The Bahrain Center for Human Rights (BCHR) expresses grave concern over the ongoing practice of violent arrests and enforced disappearances of people arbitrarily arrested, especially children.
On the night of 13 April 2015, Ahmed Abdulla Al-Arab (16 years old) was arrested by security men in civilian clothes after they chased him on the road in the village of Bani Jamra. Witnesses told his mother that the arrest was accompanied by sounds of shooting and they heard the screams of Al-Arab, causing fear that he might have been injured. Witnesses told his mother that he was put in the car boot and taken away.
His mother Fatima Haroun went immediately to the Budaya police station to ask about him, but the responsible officer there told her that her son was not there. She told BCHR that she recognized some of the security men who used to raid her house looking for Al-Arab, and when she asked them about her son one of them said to her: “We have taken him to his [detained] uncle and he will get a life sentence and you won’t see him again ever.”
She went to ask about him at the Criminal Investigation Directorate (CID) where she was given no information. She went to the ombudsman to file a complaint about her son’s enforced disappearance where she was told they can’t file anything as long as he is not officially detained. She also approached the National Institution for Human Rights for help. She was kept in the dark about the whereabouts and well-being of her son up until the night of 17 April 2015 when the boy finally called for a few seconds to confirm that he was at the CID. Until the time of writing this report, the family still has no contact with him and they were not informed of his whereabouts or allowed a visit.
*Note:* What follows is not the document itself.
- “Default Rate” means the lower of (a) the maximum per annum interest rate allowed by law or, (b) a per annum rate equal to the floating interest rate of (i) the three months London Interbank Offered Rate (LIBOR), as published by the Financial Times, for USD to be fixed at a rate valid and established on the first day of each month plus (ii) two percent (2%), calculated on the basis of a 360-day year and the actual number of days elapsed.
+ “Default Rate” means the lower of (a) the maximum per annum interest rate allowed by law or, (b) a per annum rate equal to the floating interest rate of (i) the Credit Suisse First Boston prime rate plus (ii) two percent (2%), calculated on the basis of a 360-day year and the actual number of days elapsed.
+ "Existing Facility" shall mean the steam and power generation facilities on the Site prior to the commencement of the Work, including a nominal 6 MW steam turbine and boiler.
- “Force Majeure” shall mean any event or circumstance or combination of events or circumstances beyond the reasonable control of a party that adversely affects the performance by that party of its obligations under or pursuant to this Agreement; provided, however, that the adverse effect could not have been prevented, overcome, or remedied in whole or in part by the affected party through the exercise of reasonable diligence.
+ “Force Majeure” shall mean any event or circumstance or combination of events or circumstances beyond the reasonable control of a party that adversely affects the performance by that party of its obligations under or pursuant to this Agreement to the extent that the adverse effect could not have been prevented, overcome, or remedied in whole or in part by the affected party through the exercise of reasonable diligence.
His mother told BCHR that Al-Arab has been wanted by the security forces since he was 14 years old, they have raided their house many times looking for him and she was threatened that they will kill him if they arrested him. Their last statement that he was taken to be with his uncle increases his mother’s fear, as her brother Ali Haroun has been reportedly tortured after he was deported from Thailand to Bahrain.
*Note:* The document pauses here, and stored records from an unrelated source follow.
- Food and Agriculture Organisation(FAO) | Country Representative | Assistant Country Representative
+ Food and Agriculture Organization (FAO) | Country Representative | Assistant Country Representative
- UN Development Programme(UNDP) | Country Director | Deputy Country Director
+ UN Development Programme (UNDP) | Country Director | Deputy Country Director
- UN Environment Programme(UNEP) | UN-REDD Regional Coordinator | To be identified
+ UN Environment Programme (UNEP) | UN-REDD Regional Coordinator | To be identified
The family had no information on the charges against Al-Arab. His family was not presented a memo showing the charges or order of arrest or search warrant on any of the occasions where their house was raided and searched in an attempt to arrest the boy.
The BCHR has documented many cases where people report that they were subjected to torture and degrading treatment in the Criminal Investigation Directorate during period of enforce disappearance.
Based on the above, the Bahrain Center for Human Rights calls on the United States, the United Kingdom, the United Nations and all other relevant international associations and human rights organizations to apply pressure on the government of Bahrain to:
- Immediately release Ahmed Abdulla Al-Arab and all people who are arbitrarily arrested and detained in absence of legal proceedings and known charges;
- Immediately reveal full information on the whereabouts and wellbeing of Ahmed Abdulla Al-Arab and allow him direct contact with his family and lawyer, as well as medical care if needed;
- End the practice of enforced disappearance, and depriving arrested individuals of their right to a lawyer, and contacting their families;
- End the practice of torture as a means to extract confessions, and to provide guarantees for the safety and security of detainees; and
- Investigate all credible claims of torture, and hold accountable those found to be responsible for this practice, particularly the higher ranking individuals who ordered or supervised the practice.